Mala Hierba and the Matriarch’s Choice
I picked Mala Hierba because my daughter loves plays, and because Tanya Saracho writes women in a way that refuses easy virtue.
Author’s Note: I read this play as someone raised inside obligation, not outside it. This is not a moral reading. It’s a cultural one. If the ending made you uncomfortable, good. That discomfort is doing the work.
Spoilers ahead—because obviously.
Power doesn’t always mean escape. Sometimes it means staying, choosing, and refusing to apologize.
I’m not really into plays.
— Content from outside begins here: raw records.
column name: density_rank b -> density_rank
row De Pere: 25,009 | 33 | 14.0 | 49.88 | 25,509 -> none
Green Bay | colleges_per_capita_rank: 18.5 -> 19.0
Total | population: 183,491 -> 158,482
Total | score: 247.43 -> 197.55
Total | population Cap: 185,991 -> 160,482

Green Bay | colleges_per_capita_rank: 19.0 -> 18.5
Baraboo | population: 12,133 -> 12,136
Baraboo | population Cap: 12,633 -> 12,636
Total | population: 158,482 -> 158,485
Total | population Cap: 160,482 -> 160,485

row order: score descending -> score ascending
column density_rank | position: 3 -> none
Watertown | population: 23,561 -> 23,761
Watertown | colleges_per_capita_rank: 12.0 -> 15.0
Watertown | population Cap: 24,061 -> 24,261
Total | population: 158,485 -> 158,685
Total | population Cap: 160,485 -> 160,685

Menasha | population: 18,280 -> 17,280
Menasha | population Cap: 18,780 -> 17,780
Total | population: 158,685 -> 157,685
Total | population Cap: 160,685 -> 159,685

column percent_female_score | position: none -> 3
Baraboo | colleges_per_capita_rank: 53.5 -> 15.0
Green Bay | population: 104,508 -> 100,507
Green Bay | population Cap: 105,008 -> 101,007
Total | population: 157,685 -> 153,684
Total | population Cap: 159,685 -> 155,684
I read Mala Hierba because my daughter at NYU loves Tanya Saracho’s work. I stayed with it because I’m trying to understand how women’s stories are told, especially by Mexican American women.
Then I realized that I came in sideways, through Vida on Starz, which Saracho also created. And that’s how this happened: me, reading a play I probably wouldn’t have picked for myself, in a reading format I don’t prefer, only to realize halfway through that I knew this woman.
Not in the “relatable” way. In the “twenty-year-old me is in this room and she has no idea how many versions of herself she’ll have to kill to survive” kind of way.
The Plot Isn’t the Point
Set in the Rio Grande Valley, most of the story unfolds in the master bedroom, velvet and glass, with a panic button hidden near the bed. Both sanctuary and cage.
Mala Hierba centers on Liliana, the beautiful, trophy wife of a border magnate (read: narco). We find out Liliana’s marriage is violent, but she stays because she supports many people with her silence: her ill parents, her sister’s education, and even Yuya, the elderly housekeeper who raised her.
Liliana is preparing for her husband’s birthday party when Maritza, her ex-girlfriend, shows up. A butch artist from Chicago, a reminder of who Liliana used to be, and maybe still is.
Maritza offers an escape. But escape is never free.
Liliana has a choice to make.
The Ending Everyone Saw Coming… Except Me
So Maritza tries to convince Liliana to leave. She pushes. Hard. And Liliana snaps.
She kills her.
Blunt force trauma, head bashed in. It’s a shocking moment, and somehow… not shocking at all.
What surprised me was what Liliana did after.
She went home.
Excuse me?
There, she finds that her husband has apparently cut off his own daughter, Fabiola. So Liliana does what women in our culture are trained to do: she steps in.
She finds the child she was never allowed to have.
She decides to raise her. Yes, a twenty-something raising another twenty-something.
Not with kindness, but with direction.
She will take care of her. Tells her to go back to school. Take her freedom.
Liliana takes control, not in rebellion, but in reclamation.
And just like that, Liliana isn’t the trophy wife anymore. She’s the matriarch.
Mexican Culture Is Not a Straight Line
This play explores patriarchy, yes. But not in the way outsiders expect. Mexican womanhood isn’t a single lane. It’s full of contradictions. Marianismo coexists with dark humor and reverence with rebellion. The Virgin and La Malinche are the truth in the same breath.
Liliana is not just a victim of her husband’s power. She’s also a strategist in a system that rewards her silence. She knows exactly what she’s doing and what it costs.
She Didn’t Lose. She Chose.
You could argue she gave in to cultural norms. That she went back to a violent man and killed the woman who offered her freedom.
But I don’t think that’s the story Saracho is telling.
She doesn’t perform guilt for anyone.
She sees the game, sees the players, and takes her place at the head of the table.
Maybe that’s not liberation.
But it’s not powerlessness either.
Lost in Translation
The play’s title is taken from the Mexican idiom “Mala hierba nunca muere.” Most English translations call it “a bad seed never dies.”
Mala hierba means weeds. Unwanted, walked on, ripped out, and sprayed with chemicals. They’re supposed to die.
But–
They’re resilient. Come back time after time. Bending, wilting, but never dying.
That’s every woman I know who has smiled through control, smiled through silence, smiled through the hollow praise of being called strong.
That’s Liliana.
Shelve Test: 5 – Cherished.
Because sometimes power doesn’t mean breaking free. It means taking your own damn throne.